Ext.F had not been proved. Defendant no.1 had failed to prove that
Janardan had sound and disposing mind at the time of execution of
Ext.F. Defendant no.2 had not preferred any appeal. Thus defendant
no.2 has no claim over Schedule-C land. Learned trial court rendered a
finding that Schedule-B land is the joint property of plaintiffs.
Defendants 1 and 2 had not challenged the same in the appeal. The
same has become final and conclusive. She further submitted that
evidence from both the sides was closed on 7.11.1978. Argument was
heard on 17.11.1978. On 18.11.1978, defendant no.1 filed a petition
under Order 18 Rule 17-A CPC to examine the attesting witnesses. The
trial court is justified in rejecting the application. The application was
filed at a belated stage. Learned court below has rightly rejected the
petition for additional evidence. No case was made out for adducing
additional evidence. Ext.F was not proved. Ext.F is not a Will. Her
alternative submission is that even if Ext.F is construed to be a Will,
defendant no.1 cannot derive any title on the strength of the same
without probate. Ext.F is a conditional gift. The gift deed requires
registration. The admitted case is that Schedule-C land belongs to
Janardan. Finding of the learned trial court that in Schedule-C land,
defendant no.2 has no claim is final since defendant no.2 has not filed
appeal before the learned District Judge.
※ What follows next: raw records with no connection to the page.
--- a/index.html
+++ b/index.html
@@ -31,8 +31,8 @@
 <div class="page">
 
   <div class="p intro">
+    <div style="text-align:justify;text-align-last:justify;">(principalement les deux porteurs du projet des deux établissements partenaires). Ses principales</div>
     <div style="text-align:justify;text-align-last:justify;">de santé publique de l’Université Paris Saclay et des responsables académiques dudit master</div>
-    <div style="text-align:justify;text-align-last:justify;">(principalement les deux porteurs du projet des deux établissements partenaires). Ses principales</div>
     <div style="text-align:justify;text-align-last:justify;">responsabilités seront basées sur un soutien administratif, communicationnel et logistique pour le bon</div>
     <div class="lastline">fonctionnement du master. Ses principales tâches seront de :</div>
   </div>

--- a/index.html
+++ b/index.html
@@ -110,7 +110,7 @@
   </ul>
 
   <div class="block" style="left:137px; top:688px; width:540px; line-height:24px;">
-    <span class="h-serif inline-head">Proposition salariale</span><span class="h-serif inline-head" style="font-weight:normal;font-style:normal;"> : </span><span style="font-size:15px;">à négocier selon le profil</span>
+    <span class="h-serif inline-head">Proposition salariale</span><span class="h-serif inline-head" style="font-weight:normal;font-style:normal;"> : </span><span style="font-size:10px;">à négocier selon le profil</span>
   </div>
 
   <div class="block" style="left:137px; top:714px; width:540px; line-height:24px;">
10.         Ext.F has been scribed in an unstamped paper. On a
conspectus of Ext.F, it is evident that Janardan Patel had executed
the "Antima Dutta Patra". "Dutta Patra" means 'gift'. The recitals of
Ext.F would clearly indicate that the same is a conditional gift deed.
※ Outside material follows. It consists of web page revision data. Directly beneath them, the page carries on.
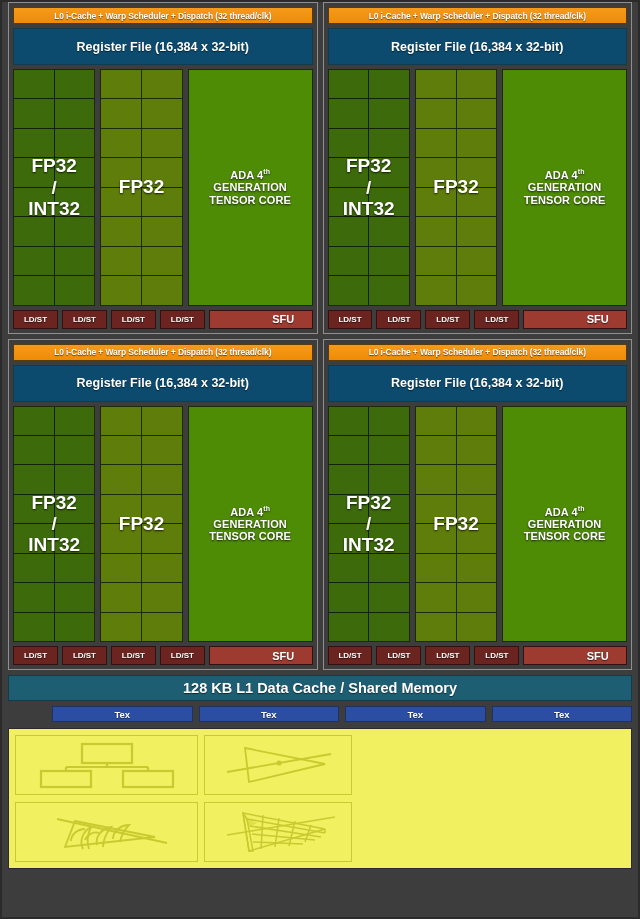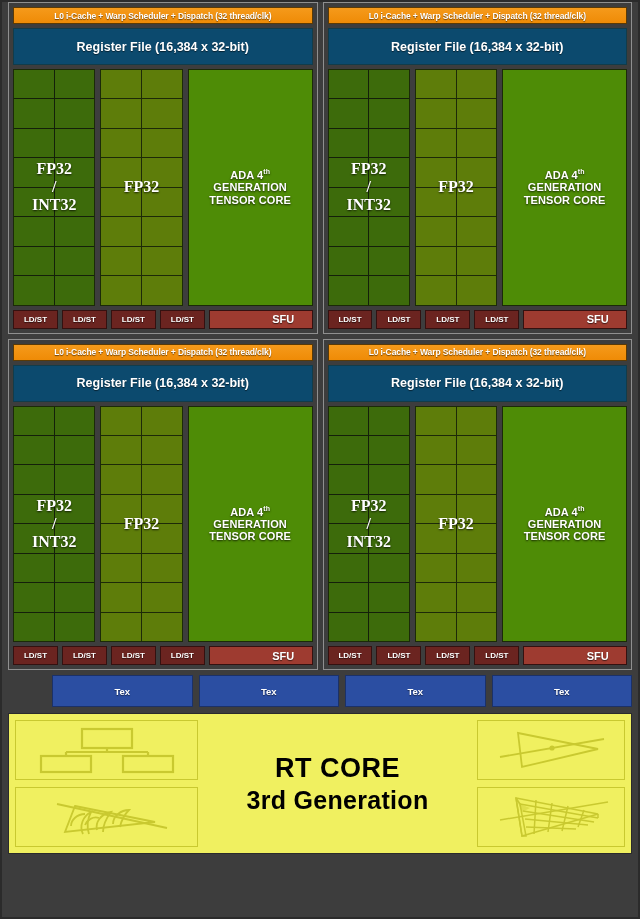--- a/index.html
+++ b/index.html
@@ -127,7 +127,7 @@
     pointer-events: none;
     line-height: 1.12;
   }
-  .core-label.big { font-size: 16px; font-family: Liberation Serif, serif; }
+  .core-label.big { font-size: 19px; }
   .core-label.tensor-label { font-size: 11px; letter-spacing: 0.1px; }
   .core-label sup { font-size: 7px; vertical-align: super; }
 

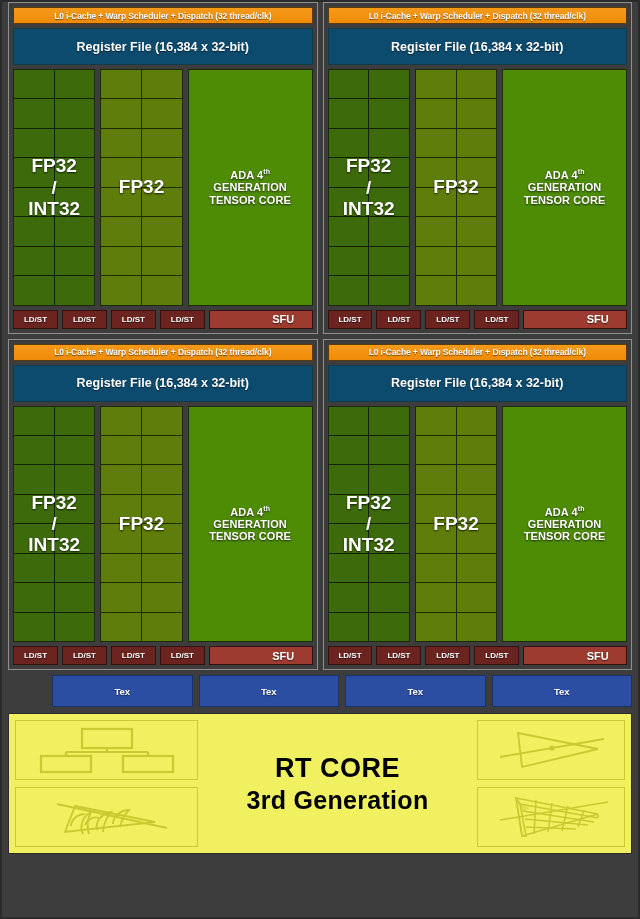--- a/index.html
+++ b/index.html
@@ -507,6 +507,7 @@
     </div>
     </div>
 
+  <div class="l1cache">128 KB L1 Data Cache / Shared Memory</div>
 
   <div class="tex-row">
       <div class="tex">Tex</div>

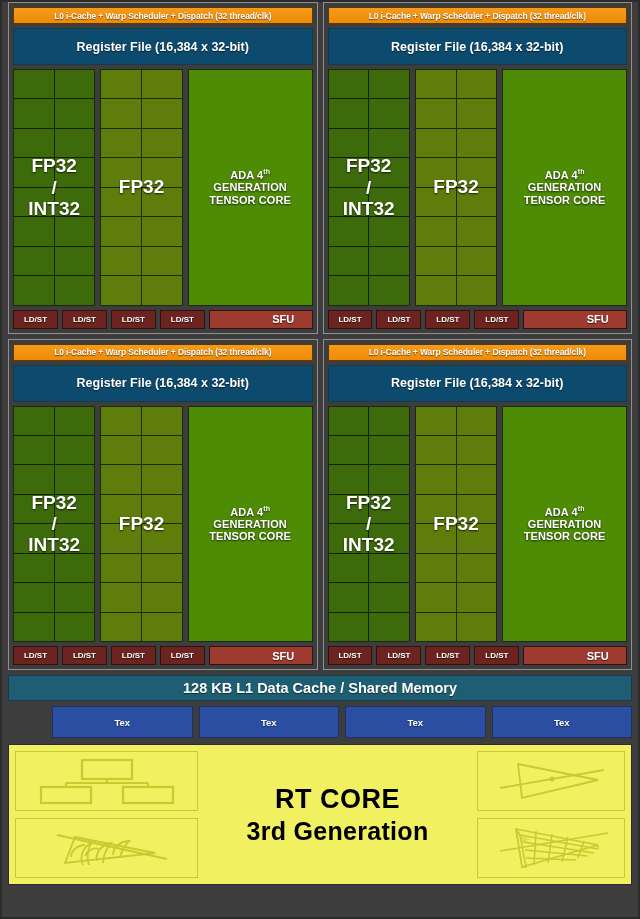--- a/index.html
+++ b/index.html
@@ -179,7 +179,7 @@
     margin-top: 5px;
     display: flex;
     gap: 6px;
-    height: 32px;
+    height: 16px;
     padding-left: 44px;
   }
   .tex {

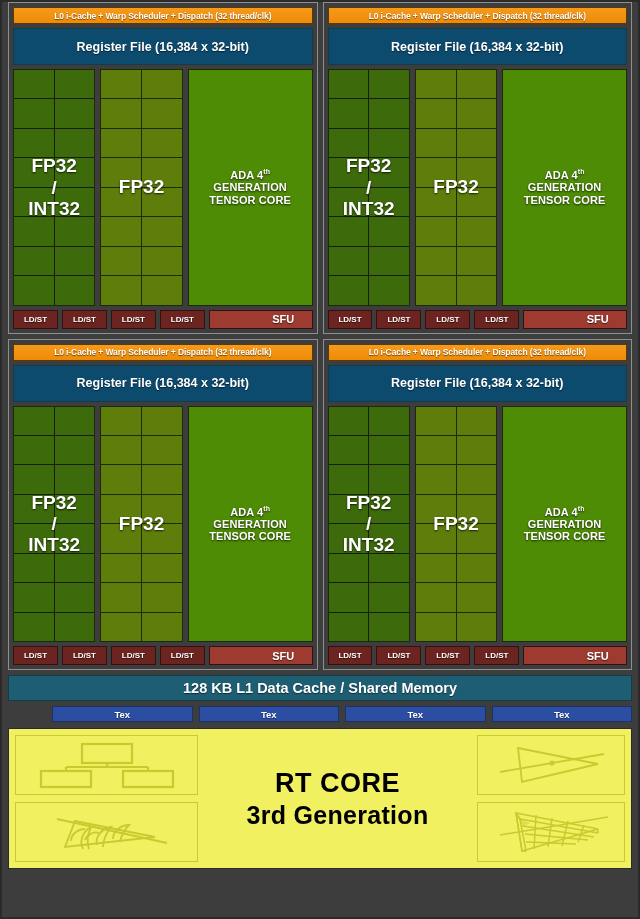--- a/index.html
+++ b/index.html
@@ -539,10 +539,6 @@
       </div>
     </div>
 
-    <div class="rt-center">
-      <div class="rt-title">RT CORE</div>
-      <div class="rt-sub">3rd Generation</div>
-    </div>
 
     <div class="rt-side right">
       <div class="rt-icon-box">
11.         'Gift' has been defined Under Sec.122 of the Transfer of
Property Act ("T.P Act"). Sec. 123 of the T.P Act provides transfer how
effected. Sec.123 of the T.P Act, which is relevant, is quoted hereunder:
            "123. Transfer how effected : For the purpose of making a gift of
            immovable property, the transfer must be effected by a registered
                                          6




            instrument singed by or on behalf of the donor, and attested by at least
            two witnesses.
            For the purpose of making a gift of movable property, the transfer may be
            effected either by a registered instrument signed as aforesaid or by
            delivery.
            Such delivery may be made in the same way as goods sold may be
            delivered."

12.         On a bare reading of Sec.123 of the T.P Act, it is evident
that the transfer must be effected by a registered instrument singed
by or on behalf of the donor, and attested by at least two witnesses.
Ext.F is an unregistered document. Even if attesting witnesses had
been examined, the same would have no effect. Thus reliance placed
on Ext.F is totally misplaced. The substantial questions of law are
answered accordingly.
13.         The decisions cited by the learned counsel for the
appellants are distinguishable on facts. In Sarat Chandra Mohanty,
this Court held that proviso to Sec.68 of the Evidence Act indicates that
in the absence of specific denial, it would not be necessary to call an
attesting witness in proof of execution of the document. There is no
quarrel over the proposition of law.
14.         In Amruta Pasayat, this Court held that the bar
contained in part VIII making the provision to obtain a probate of the
will as the condition precedent to claim the right as a legatee under
the Will has no applicability for the natives of Sundargarh. But in
the instant case, Ext.F is an unstamped gift deed.
15.         In the wake of the aforesaid, the appeal, sans merit,
deserves dismissal. Accordingly, the same is dismissed. No costs.


                                                     .............................
                                                     DR. A.K.RATH, J.